Before Elias Neibart decided to start a boutique LSAT tutoring firm, he was an award-winning member of Emory University’s Mock Trial team. Each year college students from all over the country receive a case from the American Mock Trial Association and engage in trial simulations, serving as both witness and attorney and completing against other schools. Mock trial teaches critical thinking skills, public speaking, and persuasive argumentation — all skills essential to success as a lawyer and business owner.
I recently had the chance to talk to Elias Neibart and learn a little more about the personal and professional lessons he learned at Emory University and why he thinks mock trial is a great way for young adult to prepare themselves for the rough and tumble professional world that awaits after graduation.
“When I first joined the Emory University Mock Trial Team, I had little public speaking experience and absolutely no background in trial advocacy. The other new members on the team had all competed on their high school mock trial teams, so I knew that I would have to work very hard to keep up with my peers. With that said, learning how to do a mock trial is a daunting task.
The activity is complex and technical; students spend fifteen to twenty hours every week writing their examinations, practicing their speeches, and grappling with the Rules of Evidence. Thus, mastering mock trial was an uphill battle for me, but it was a challenge I eagerly accepted. And, it was through figuring out how to do mock trials during my first year of college, that I learned a valuable life lesson.
When many people are confronted with new problems and pushed outside their comfort zone, they passively wade into the unknown. In other words, they slowly and tepidly tackle the challenge before them, hoping to gain knowledge and expertise over time. While such an approach may be applicable to certain situations, an alternative method helped me achieve initial success.
When I first joined the team, I immersed myself in the activity; I read previous cases, memorized the relevant legal rules and case law, and watched hours of previous mock trial rounds. At team practices, I always insisted that I could practice my content—my speeches or my examinations—in front of the entire team. I asked for their honest feedback and always incorporated their comments and suggestions into my work. I jumped feet first into the activity, and through doing so, I was able to keep up with my peers who had four or more years of experience.
On that same note, however, mock trial also taught me the importance of teamwork and humility.
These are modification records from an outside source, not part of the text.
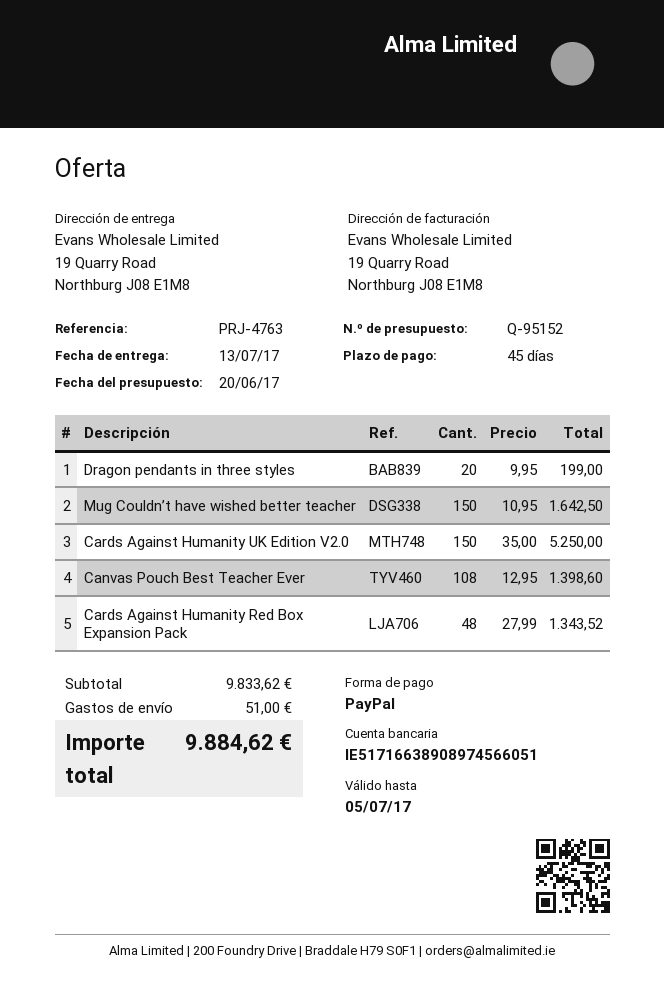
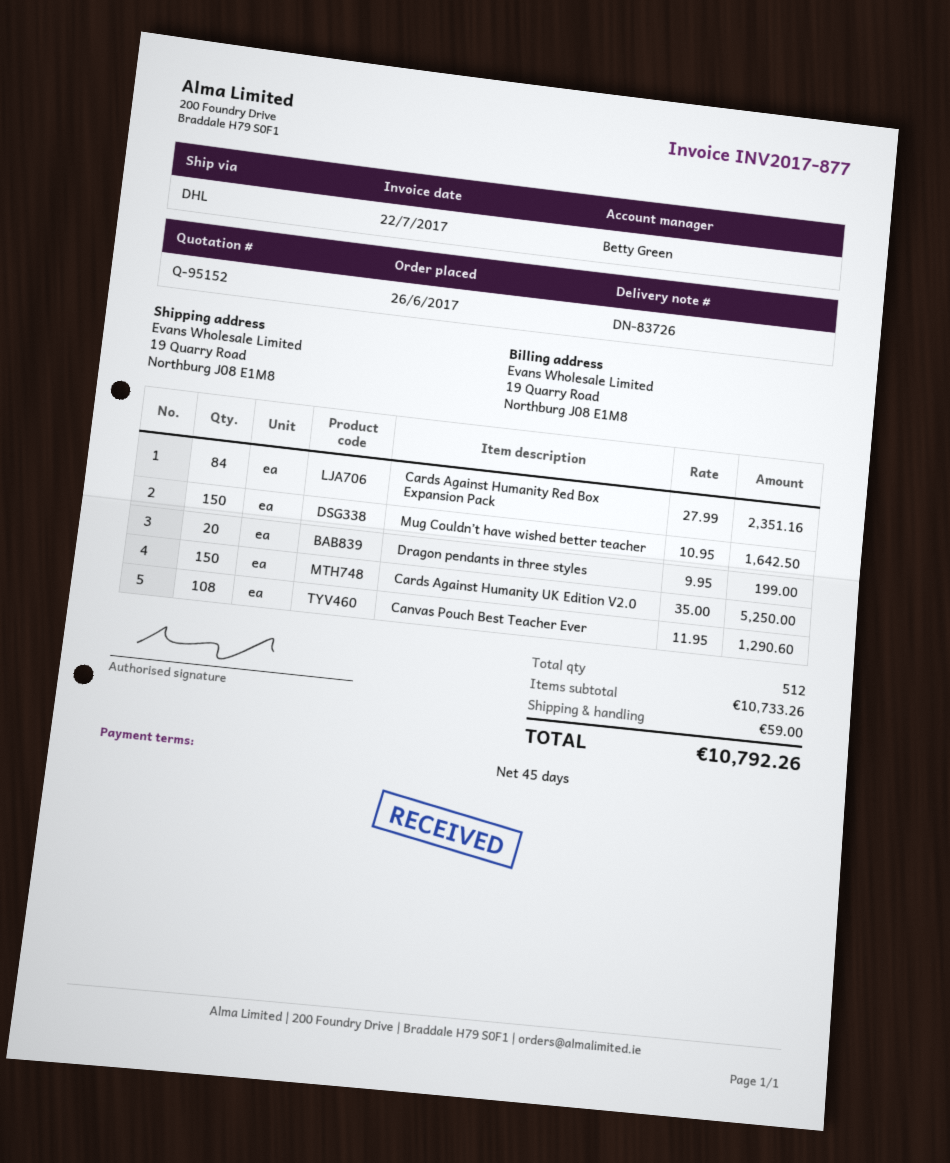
Canvas Pouch Best Teacher Ever: 108 x 12.95 = 1398.60 -> 108 x 11.95 = 1290.60
Cards Against Humanity Red Box Expansion Pack: 48 x 27.99 = 1343.52 -> 84 x 27.99 = 2351.16
subtotal: 9833.62 -> 10733.26
shipping: 51.00 -> 59.00
total: 9884.62 -> 10792.26

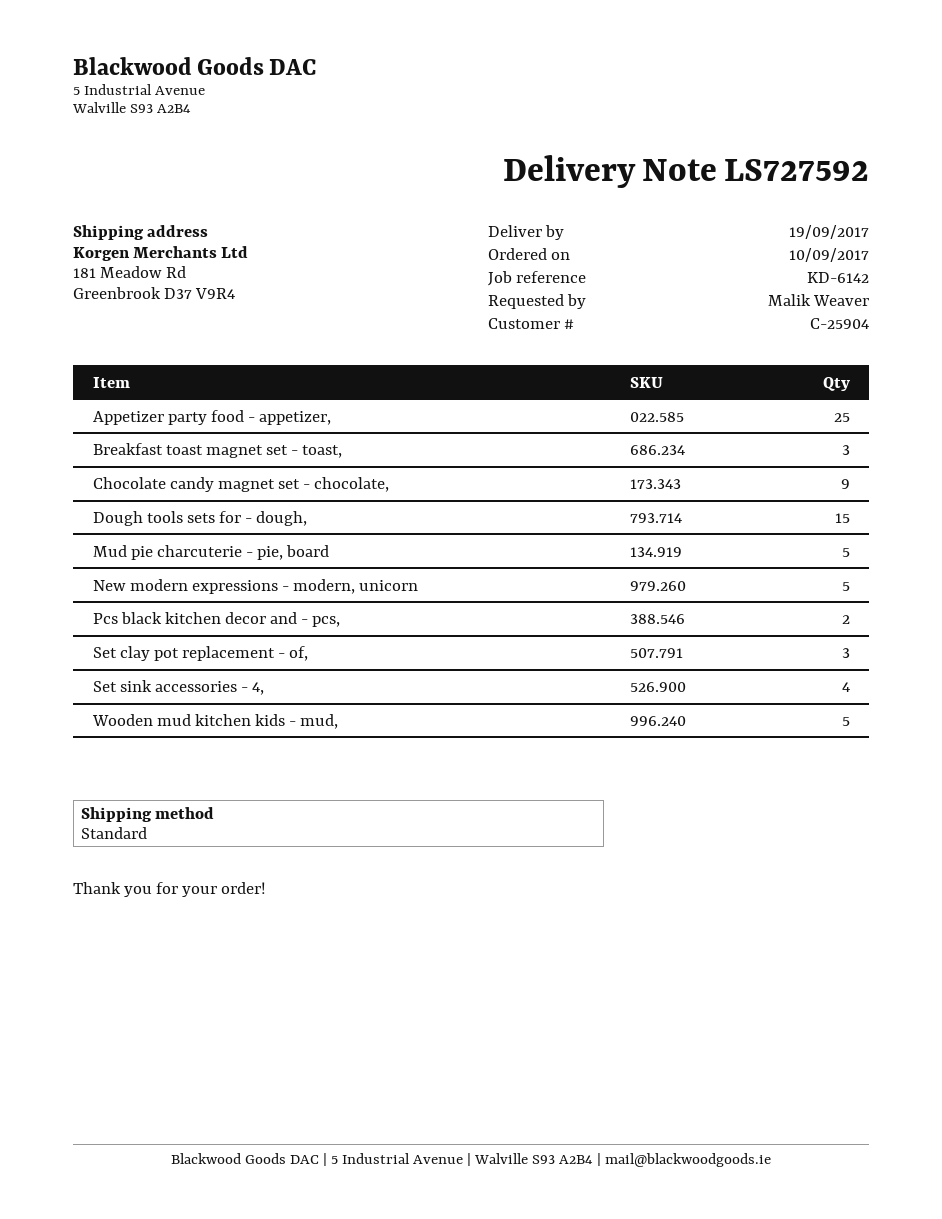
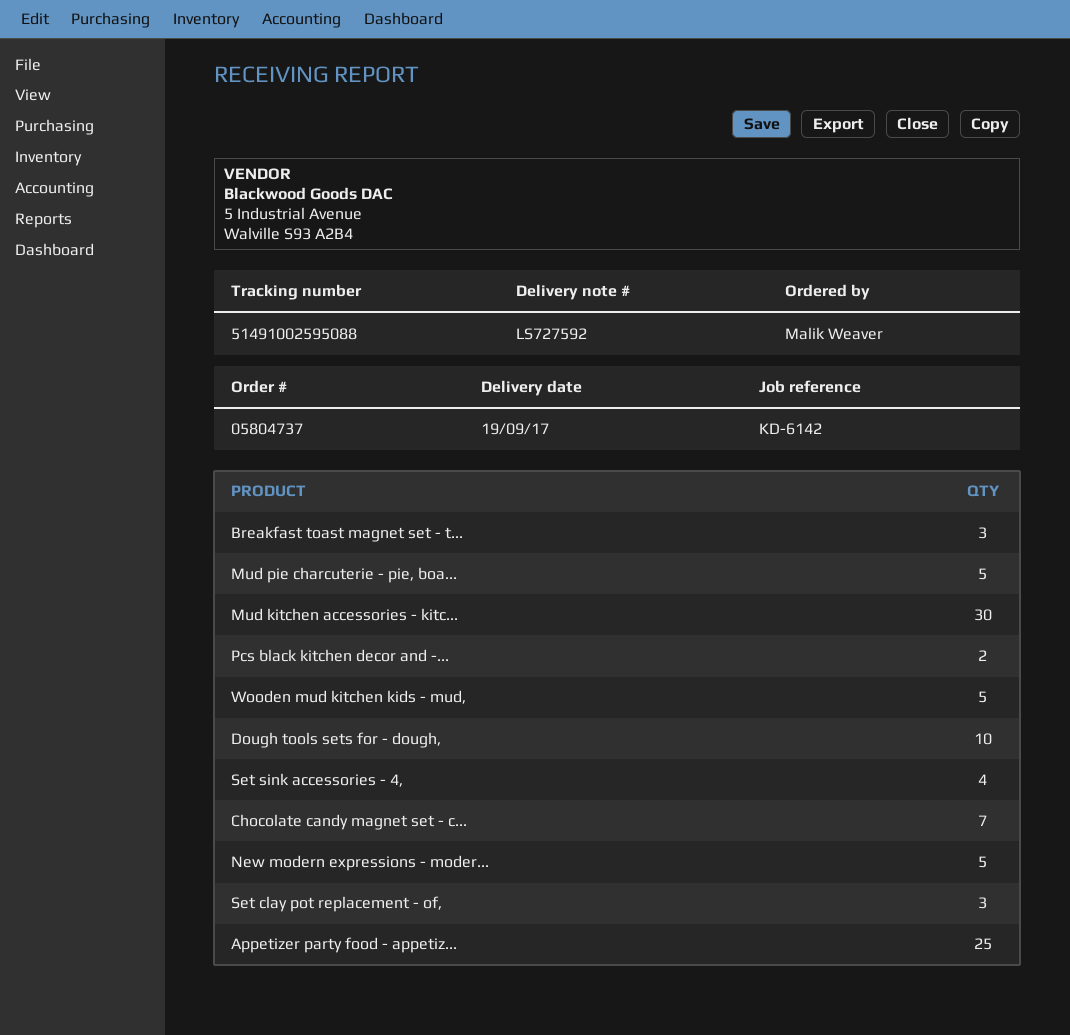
Chocolate candy magnet set - chocolate,: 9 -> 7
Dough tools sets for - dough,: 15 -> 10
Mud kitchen accessories - kitc...: none -> 30

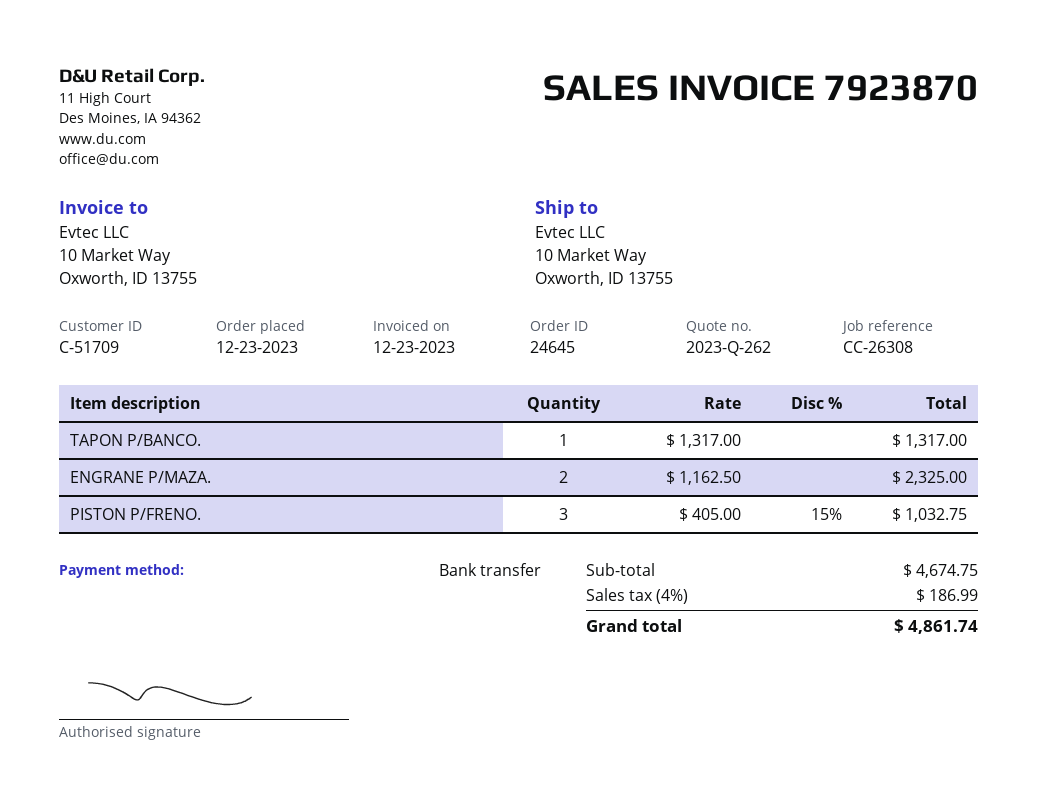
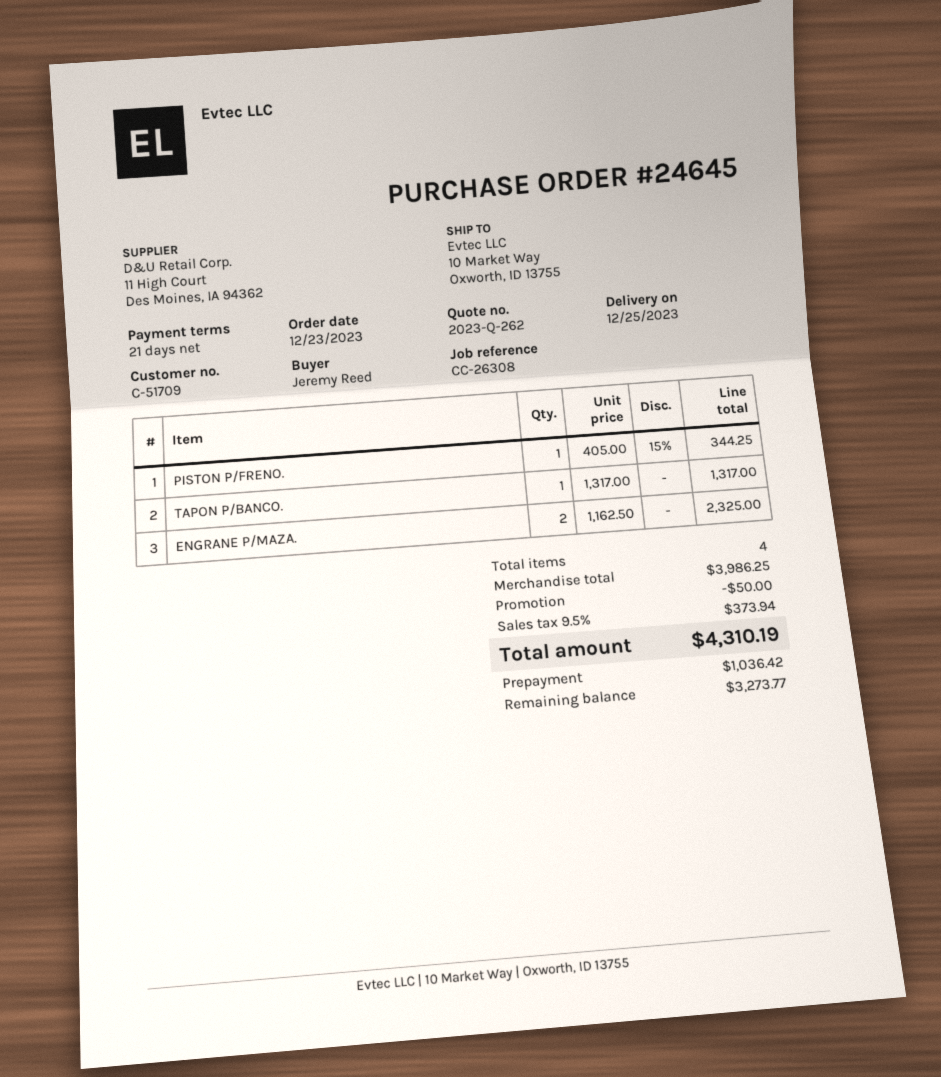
PISTON P/FRENO.: 3 x 405.00 - 15% = 1032.75 -> 1 x 405.00 - 15% = 344.25
subtotal: 4674.75 -> 3986.25
discount: none -> 50.00
tax: 4% = 186.99 -> 9.5% = 373.94
total: 4861.74 -> 4310.19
As a novice, I relied on my older, experienced teammates to counsel me through my first couple of seasons with the team. Although sometimes, asking for help is difficult, I realized how important it was to not only admit you need assistance but to also actively seek out help when necessary. And fortunately, my teammates graciously offered their time and expertise to me. Through mock trial, I learned the value of being a teammate, especially the importance of helping team members in their times of need.
Of course, however, after learning the basics of mock trial and taking leadership roles on the Emory University Mock Trial Team, I witnessed, first-hand, the benefits of participating in a collegiate public speaking activity. When college students enter the workforce or graduate school, they will be asked to make a presentation, run meetings, and talk with clients. Therefore, learning how to clearly and concisely articulate yourself is a skill that every university student should master. Collegiate mock trial offers students the opportunity to cultivate these skills in a competitive setting. Although they will not compete after they graduate, they will be able to utilize the tools developed in college as they enter their professional lives.”